• [WHAT THE TASK ASKS] Take the lines below from the one with "text: Upload ->" through the one with "none -> <button>Download" and print only them, exactly. Don't print the pictures.

(DATA FOR PROCESSING)

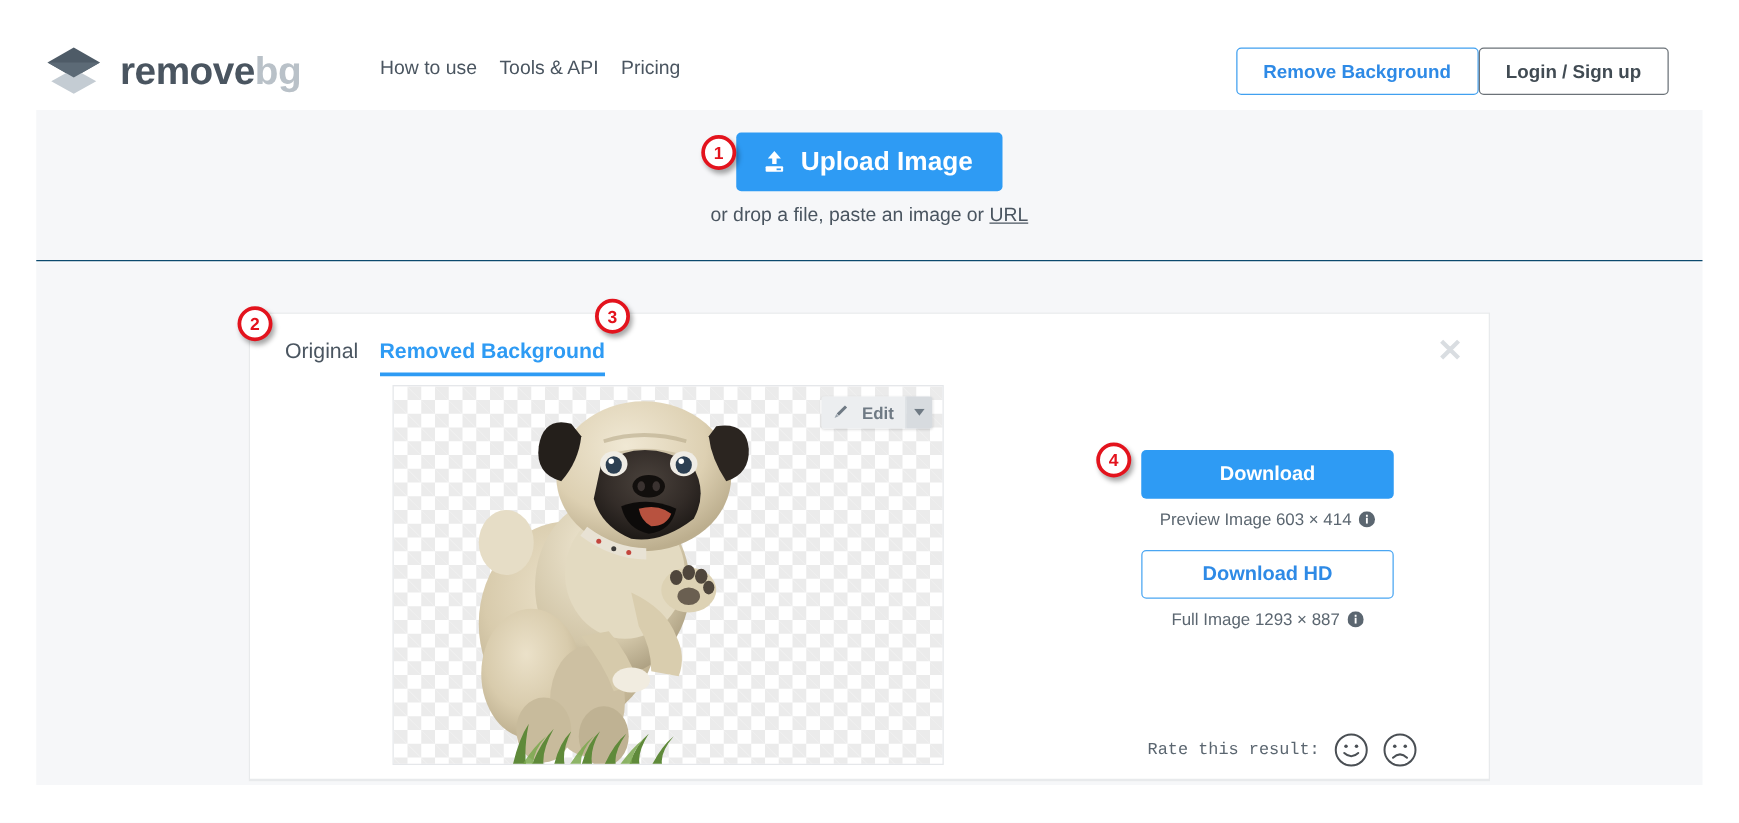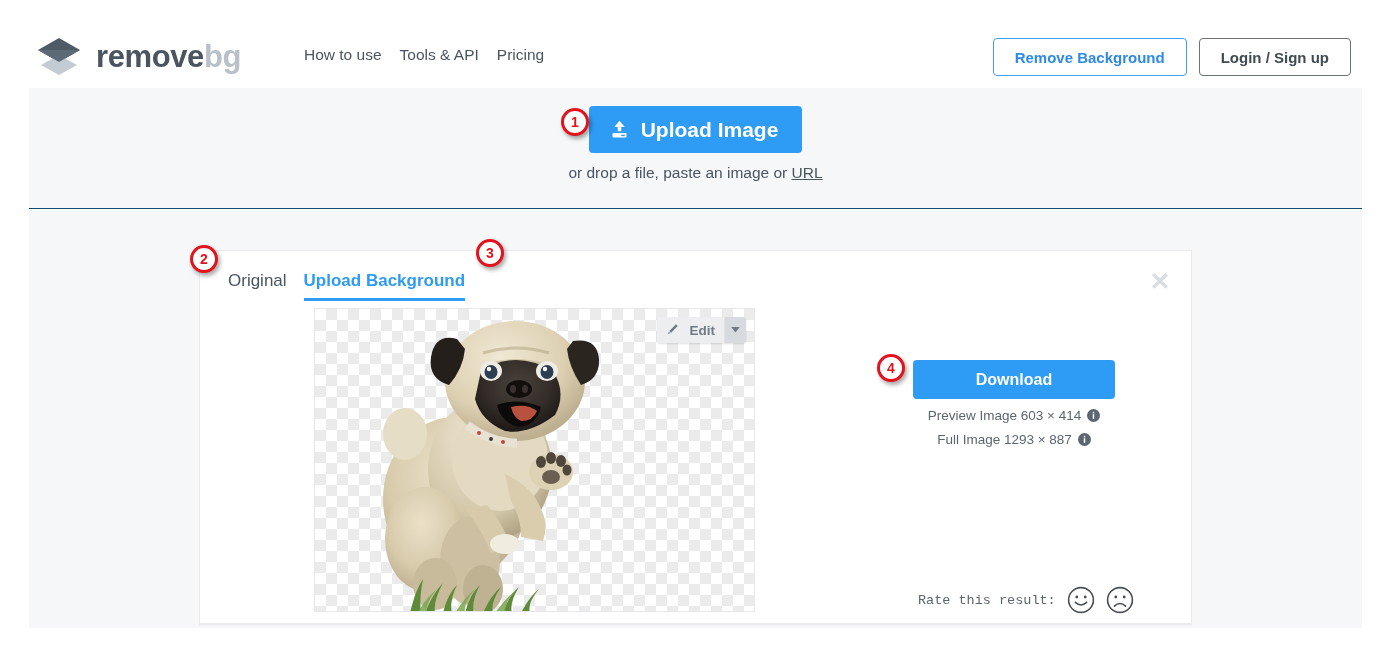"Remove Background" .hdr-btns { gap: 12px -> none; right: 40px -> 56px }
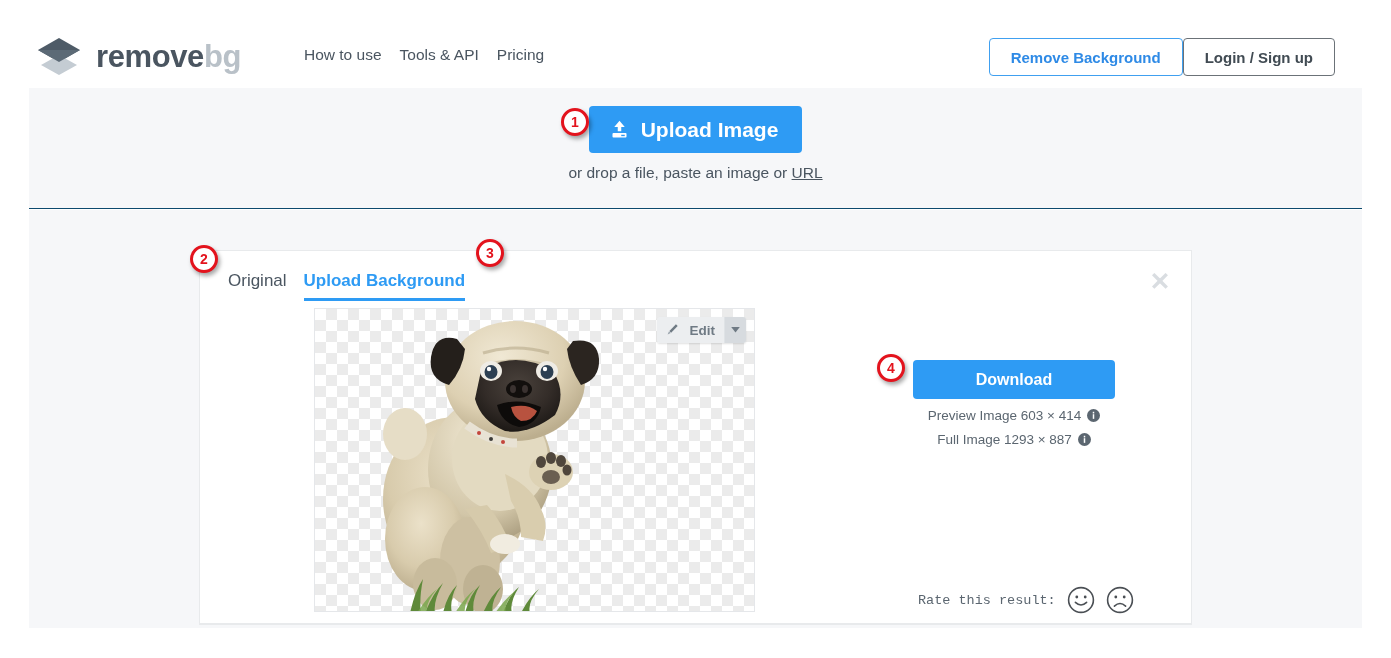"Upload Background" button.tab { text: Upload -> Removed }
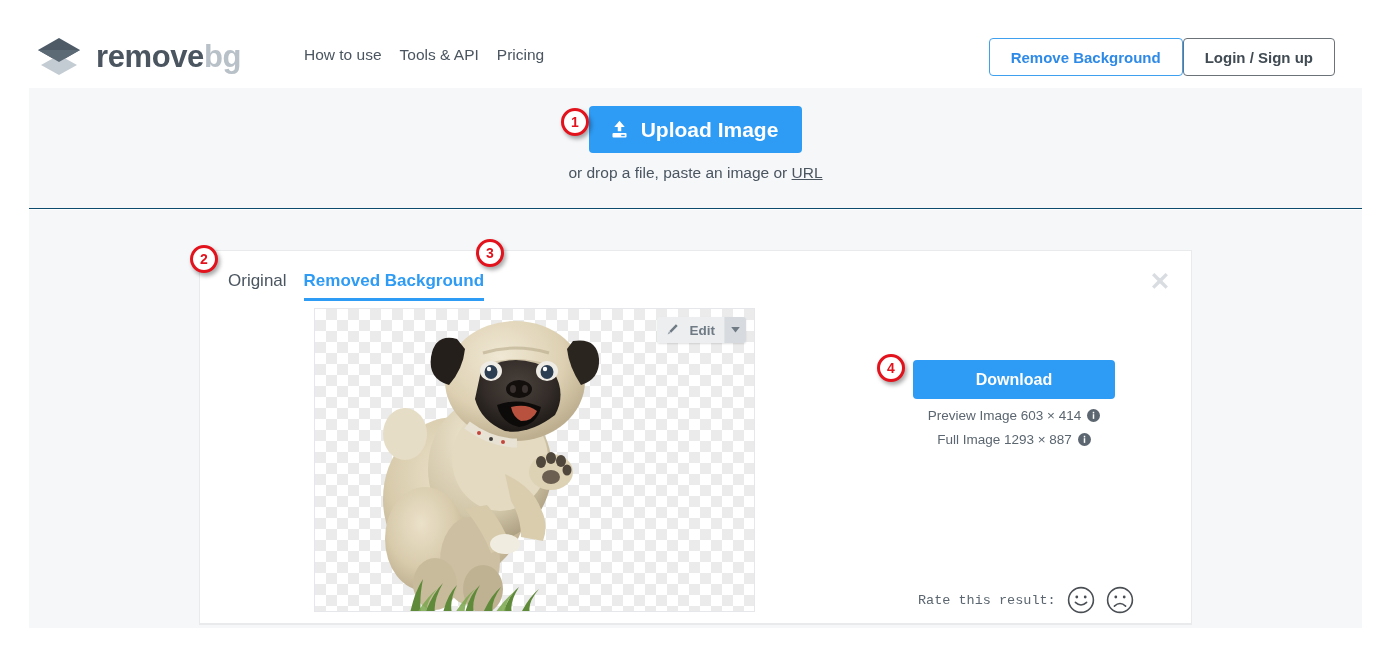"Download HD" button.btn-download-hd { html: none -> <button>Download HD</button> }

(End DATA FOR PROCESSING)
(DATA FOR PROCESSING)

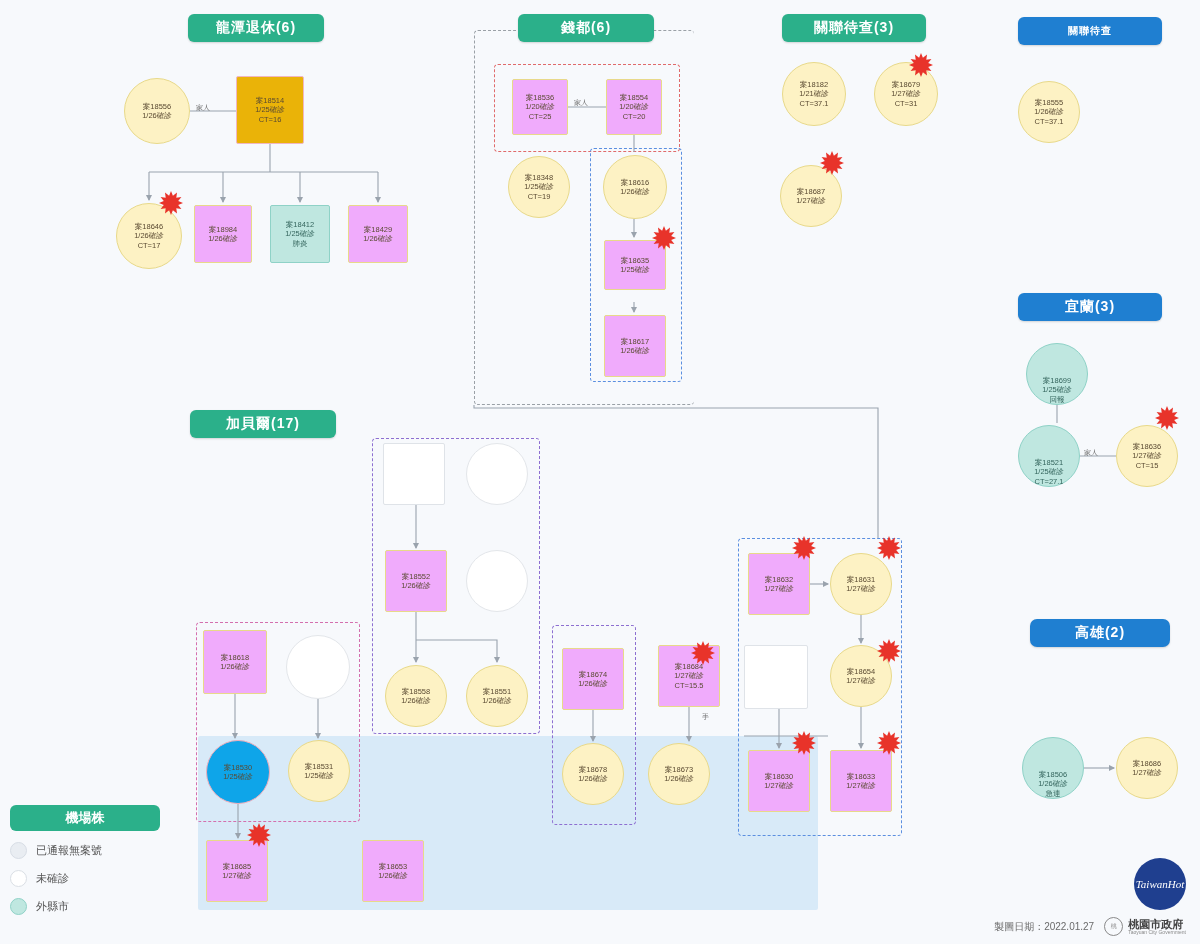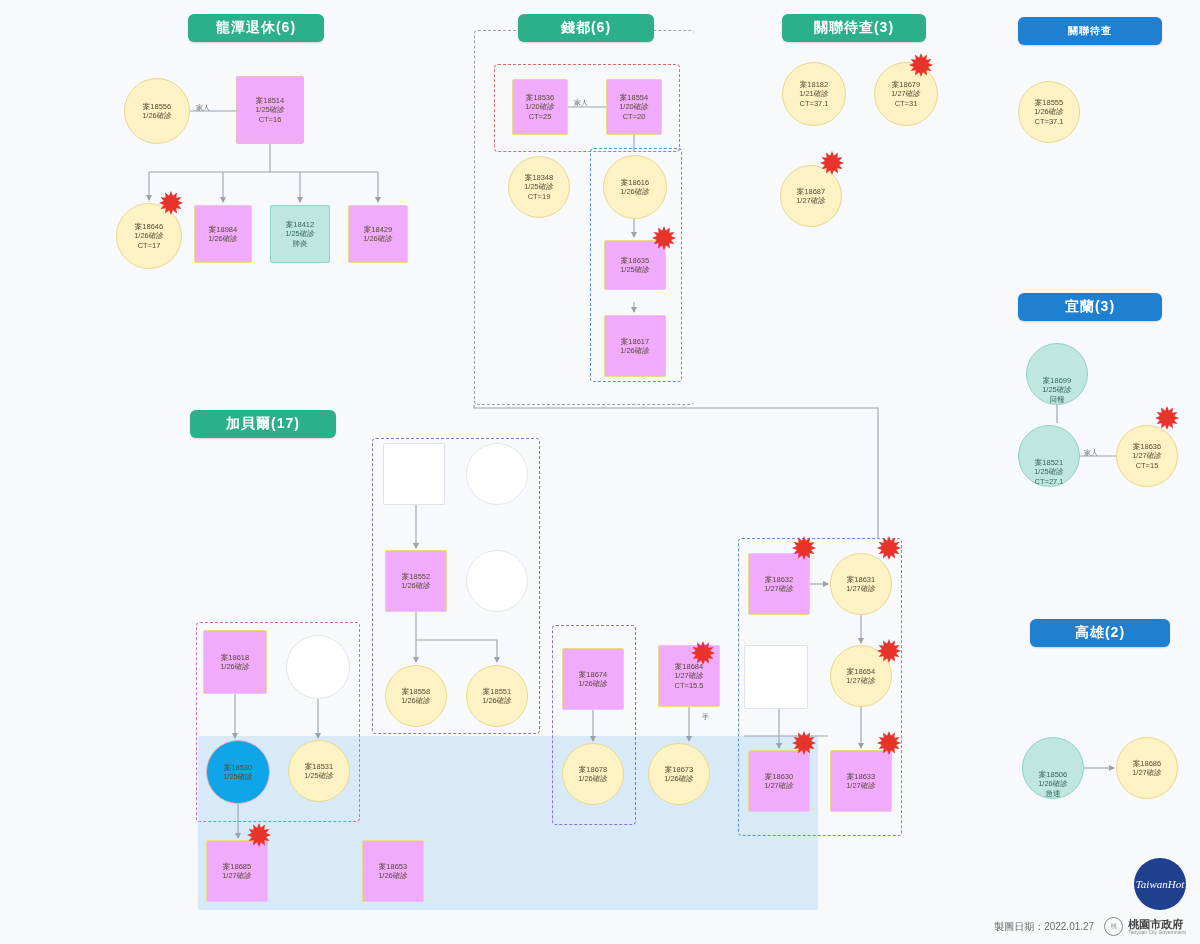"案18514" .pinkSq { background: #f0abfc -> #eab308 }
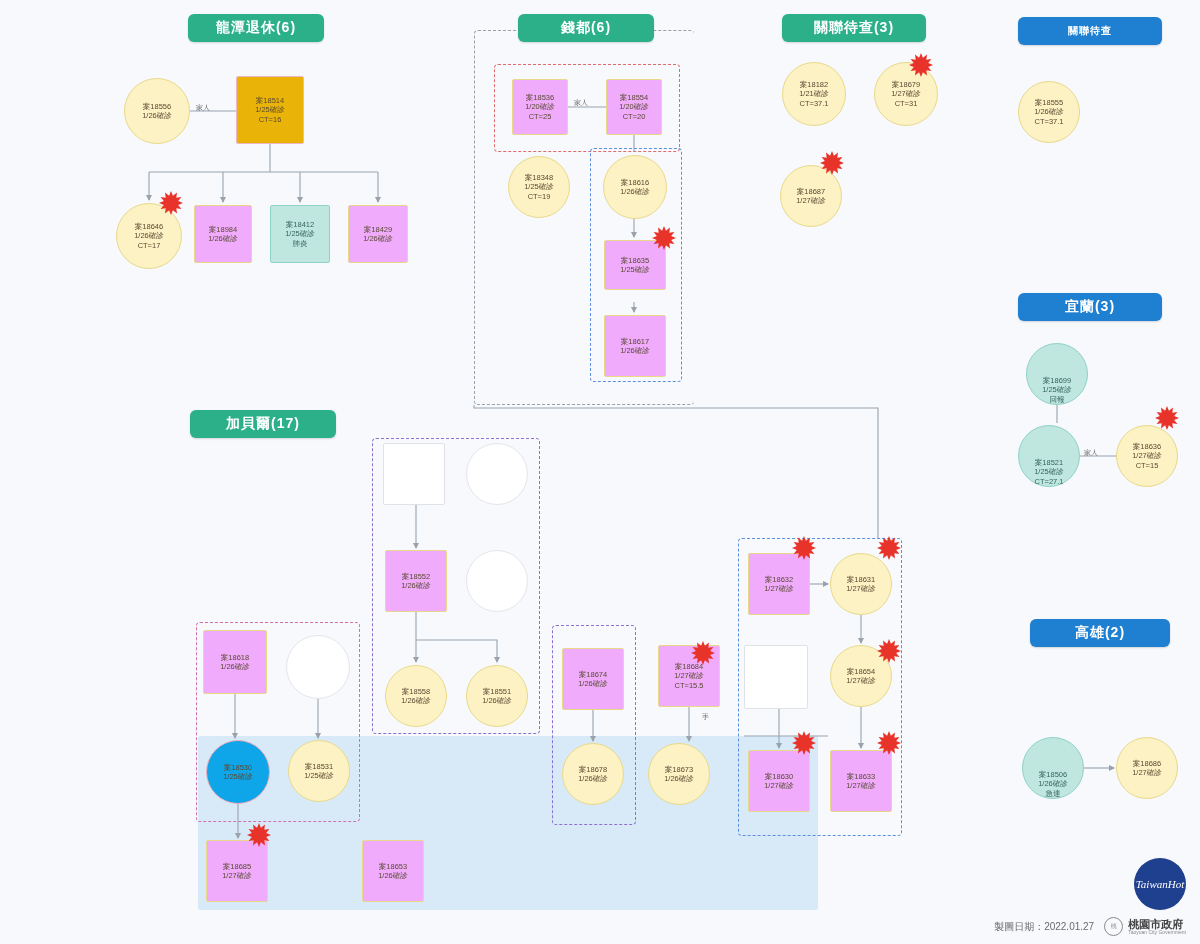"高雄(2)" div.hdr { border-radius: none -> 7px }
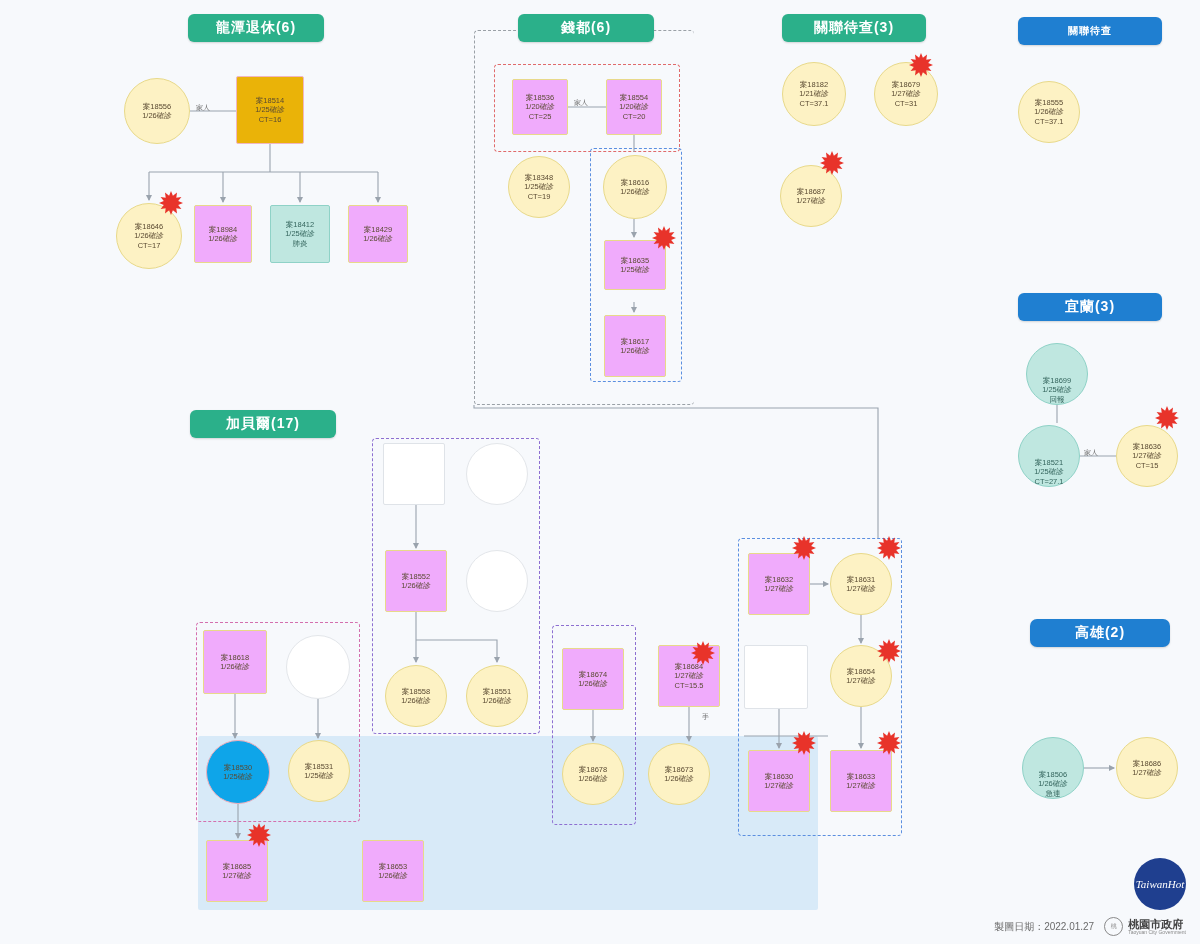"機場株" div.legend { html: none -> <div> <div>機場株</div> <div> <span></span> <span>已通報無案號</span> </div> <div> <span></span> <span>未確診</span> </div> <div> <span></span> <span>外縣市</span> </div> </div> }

(End DATA FOR PROCESSING)

• [SOLUTION FOR THIS EXERCISE]
"Upload Background" button.tab { text: Upload -> Removed }
"Download HD" button.btn-download-hd { html: none -> <button>Download HD</button> }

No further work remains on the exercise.